Prédica: 2 Coríntios 4.3-6
Autor: Manfredo Siegle
Data Litúrgica: Epifania
Data da Pregação: 06/01/1984
Proclamar Libertação – Volume: IX
Tema: Epifania
I — O texto no seu contexto
A legitimidade do apostolado de Paulo está em jogo. A comunidade de Corinto, por ele fundada, está passando por sérias dificuldades. As disputas com os adversários são o pano de fundo das suas colocações em nossa perícope. Todo o bloco, desde 2 Co 2.14 até 7.4, gira em torno da apologia do apostolado de Paulo. Será que o apóstolo necessita de uma recomendação especial que lhe conceda autoridade suficiente para pregar em Corinto? Há necessidade de cartas de recomendação (2 Co 3.1), de credenciais, ou de pistolões que tornem possíveis os caminhos aos coríntios?

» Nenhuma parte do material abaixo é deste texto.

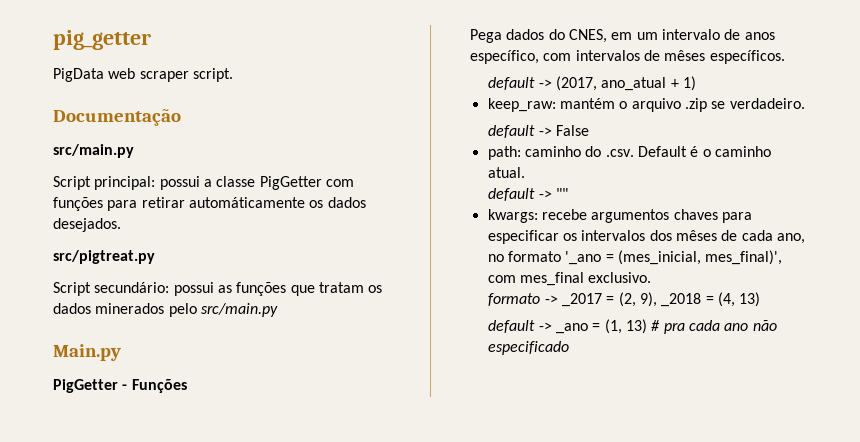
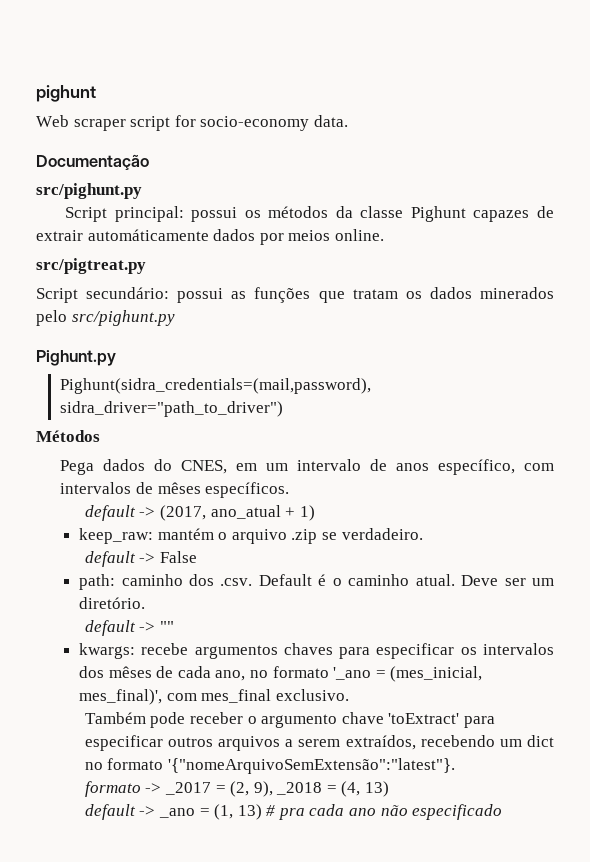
- pig_getter
- PigData web scraper script.
+ pighunt
+ Web scraper script for socio-economy data.
  Documentação
- src/main.py
+ src/pighunt.py
- Script principal: possui a classe PigGetter com funções para retirar automáticamente os dados desejados.
+ Script principal: possui os métodos da classe Pighunt capazes de extrair automáticamente dados por meios online.
- Script secundário: possui as funções que tratam os dados minerados pelo src/main.py
- Main.py
- PigGetter - Funções
+ Script secundário: possui as funções que tratam os dados minerados pelo src/pighunt.py
+ Pighunt.py
+ Pighunt(sidra_credentials=(mail,password), sidra_driver="path_to_driver")
+ Métodos
- path: caminho do .csv. Default é o caminho atual.
+ path: caminho dos .csv. Default é o caminho atual. Deve ser um diretório.
+ Também pode receber o argumento chave 'toExtract' para especificar outros arquivos a serem extraídos, recebendo um dict no formato '{"nomeArquivoSemExtensão":"latest"}.

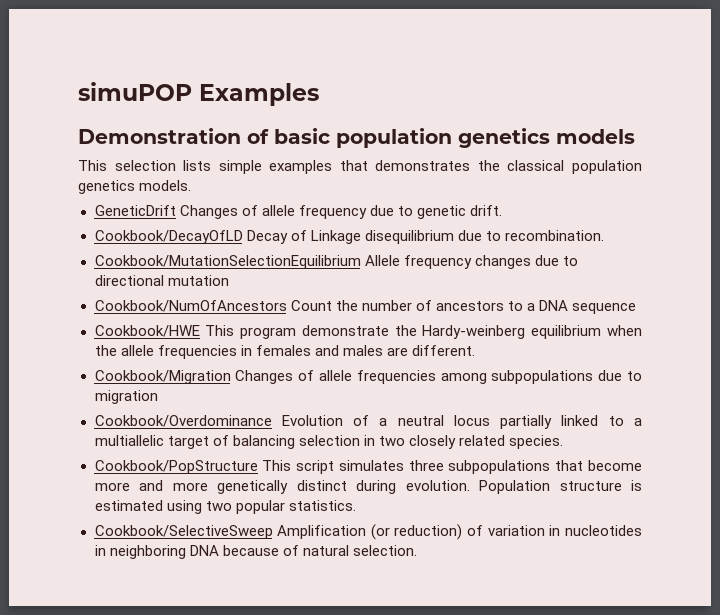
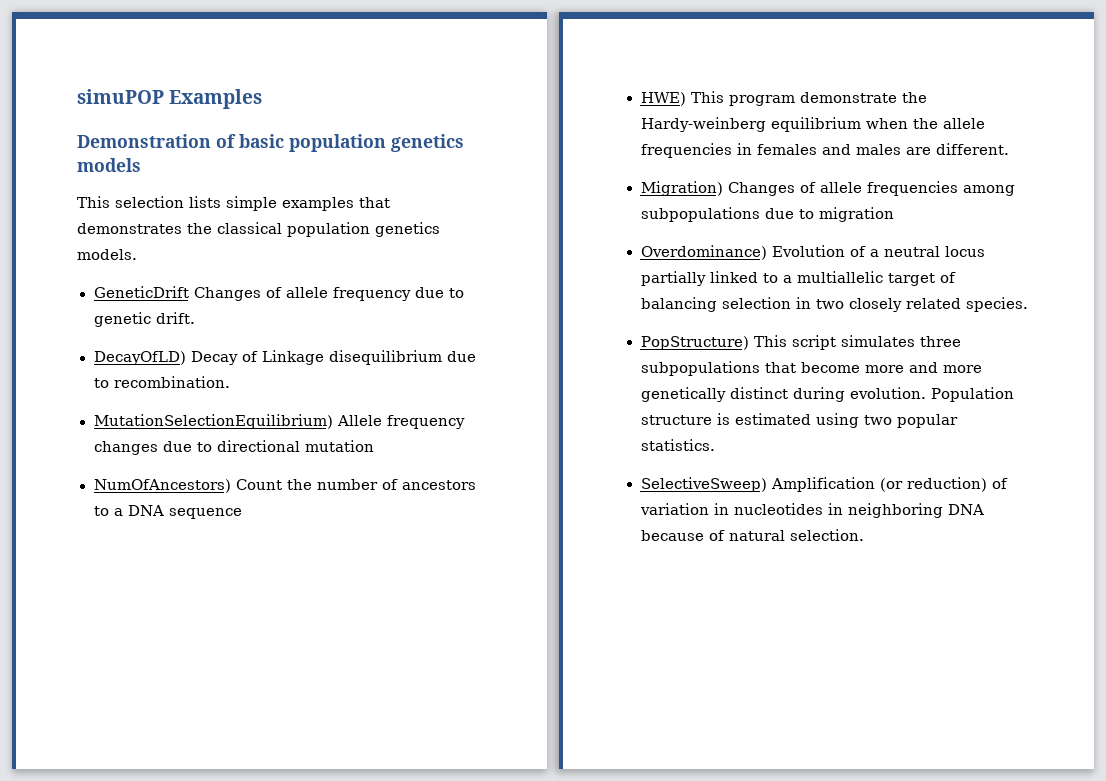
- Cookbook/DecayOfLD Decay of Linkage disequilibrium due to recombination.
+ DecayOfLD) Decay of Linkage disequilibrium due to recombination.
- Cookbook/MutationSelectionEquilibrium Allele frequency changes due to directional mutation
+ MutationSelectionEquilibrium) Allele frequency changes due to directional mutation
- Cookbook/NumOfAncestors Count the number of ancestors to a DNA sequence
+ NumOfAncestors) Count the number of ancestors to a DNA sequence
- Cookbook/HWE This program demonstrate the Hardy-weinberg equilibrium when the allele frequencies in females and males are different.
+ HWE) This program demonstrate the Hardy-weinberg equilibrium when the allele frequencies in females and males are different.
- Cookbook/Migration Changes of allele frequencies among subpopulations due to migration
+ Migration) Changes of allele frequencies among subpopulations due to migration
- Cookbook/Overdominance Evolution of a neutral locus partially linked to a multiallelic target of balancing selection in two closely related species.
+ Overdominance) Evolution of a neutral locus partially linked to a multiallelic target of balancing selection in two closely related species.
- Cookbook/PopStructure This script simulates three subpopulations that become more and more genetically distinct during evolution.
+ PopStructure) This script simulates three subpopulations that become more and more genetically distinct during evolution.
- Cookbook/SelectiveSweep Amplification (or reduction) of variation in nucleotides in neighboring DNA because of natural selection.
+ SelectiveSweep) Amplification (or reduction) of variation in nucleotides in neighboring DNA because of natural selection.

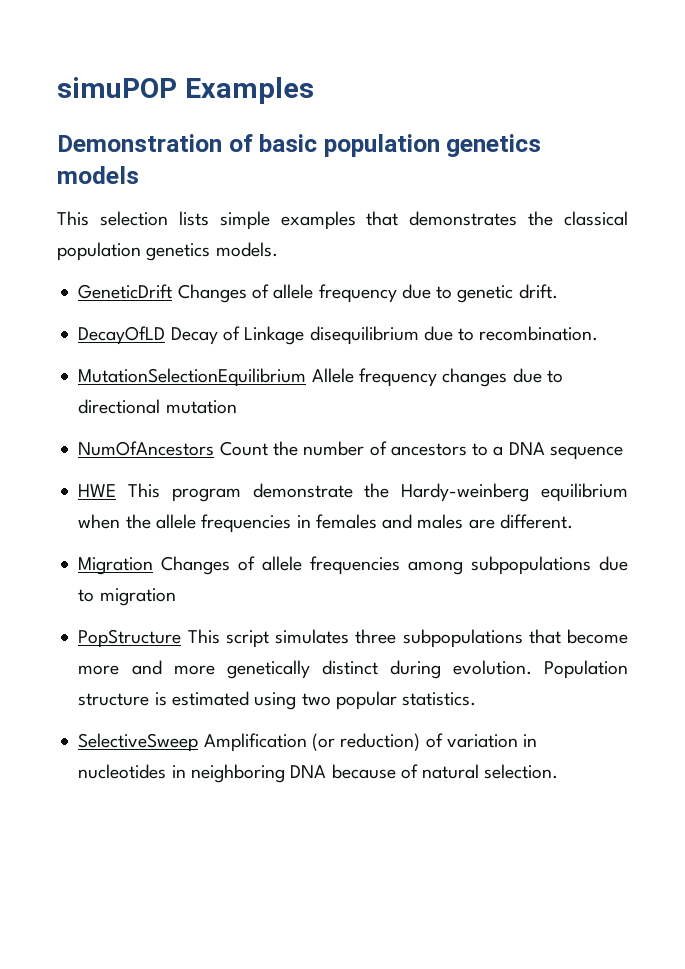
- DecayOfLD) Decay of Linkage disequilibrium due to recombination.
+ DecayOfLD Decay of Linkage disequilibrium due to recombination.
- MutationSelectionEquilibrium) Allele frequency changes due to directional mutation
+ MutationSelectionEquilibrium Allele frequency changes due to directional mutation
- NumOfAncestors) Count the number of ancestors to a DNA sequence
+ NumOfAncestors Count the number of ancestors to a DNA sequence
- HWE) This program demonstrate the Hardy-weinberg equilibrium when the allele frequencies in females and males are different.
+ HWE This program demonstrate the Hardy-weinberg equilibrium when the allele frequencies in females and males are different.
- Migration) Changes of allele frequencies among subpopulations due to migration
+ Migration Changes of allele frequencies among subpopulations due to migration
- Overdominance) Evolution of a neutral locus partially linked to a multiallelic target of balancing selection in two closely related species.
- PopStructure) This script simulates three subpopulations that become more and more genetically distinct during evolution.
+ PopStructure This script simulates three subpopulations that become more and more genetically distinct during evolution.
- SelectiveSweep) Amplification (or reduction) of variation in nucleotides in neighboring DNA because of natural selection.
+ SelectiveSweep Amplification (or reduction) of variation in nucleotides in neighboring DNA because of natural selection.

Quem são os adversários de Paulo? O apóstolo não os define. Trata-se, aparentemente, de missionários e pregadores itinerantes, cristãos de nacionalidade judaica. Estes impressionam a comunidade com seus atos espetaculares e prodígios miraculosos (2 Co 12.11s); chamam atenção sobre si por intermédio dos seus carismas espirituais (12.1ss). Paulo taxa o evangelho que tais apóstolos pregam como um evangelho diferente. O serviço dó apóstolo é desconsiderado (10.2s) pelos adversários que se consideram ministros da justiça (11.15); seu fim, porém, será de acordo com as obras que realizam. Desprezam o apóstolo por se revestir de fraqueza e simplicidade (10.10). Sedentos de poder e de influência, os adversários procuram desfazer o trabalho de Paulo.
Apesar de ser considerado um falto no falar (11.6), o apóstolo pode recomendar-se, diante de Deus, à consciência de todo homem. A sua única credencial é a própria maneira de ser e de viver o Evangelho da graça que lhe basta (12.9).

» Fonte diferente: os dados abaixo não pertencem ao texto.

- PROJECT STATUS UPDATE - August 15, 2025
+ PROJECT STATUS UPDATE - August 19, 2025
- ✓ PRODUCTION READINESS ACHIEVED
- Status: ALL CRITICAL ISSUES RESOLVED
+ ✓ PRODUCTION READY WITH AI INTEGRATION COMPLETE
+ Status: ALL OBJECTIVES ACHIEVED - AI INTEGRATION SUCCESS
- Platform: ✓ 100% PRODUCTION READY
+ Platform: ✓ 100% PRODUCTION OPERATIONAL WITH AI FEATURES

O apóstolo não sente a necessidade de impressionar, mas serve a comunidade através do Evangelho da glória do Senhor. Sua preocupação exclusiva é de colocar a descoberto o tesouro contido em vaso de barro (4.7). Não importa o vaso mas, sim, o seu conteúdo, por isto ele descarta a necessidade de pregar-se a si mesmo. A defesa do ministério que o apóstolo faz não visa a auto-preservação. Seu único objetivo é preservar a glória de Deus, visível na face de Cristo.
II — O texto
Paulo, o apóstolo do Senhor, defende o seu apostolado. Sirvo sem adulterar a verdade do Evangelho. Não por méritos próprios, mas a partir da misericórdia de Deus ele realiza o seu trabalho.
O apóstolo não quer mercantilizar o Evangelho em Corinto (2 Co 2.17), não pretende tampouco explorar ninguém (12.16ss). Deus mesmo aprovou o seu ministério; por esta razão a sua existência como pregador não se concretiza através de linguagem de bajulação ou de intenções gananciosas (1 Ts 2.4).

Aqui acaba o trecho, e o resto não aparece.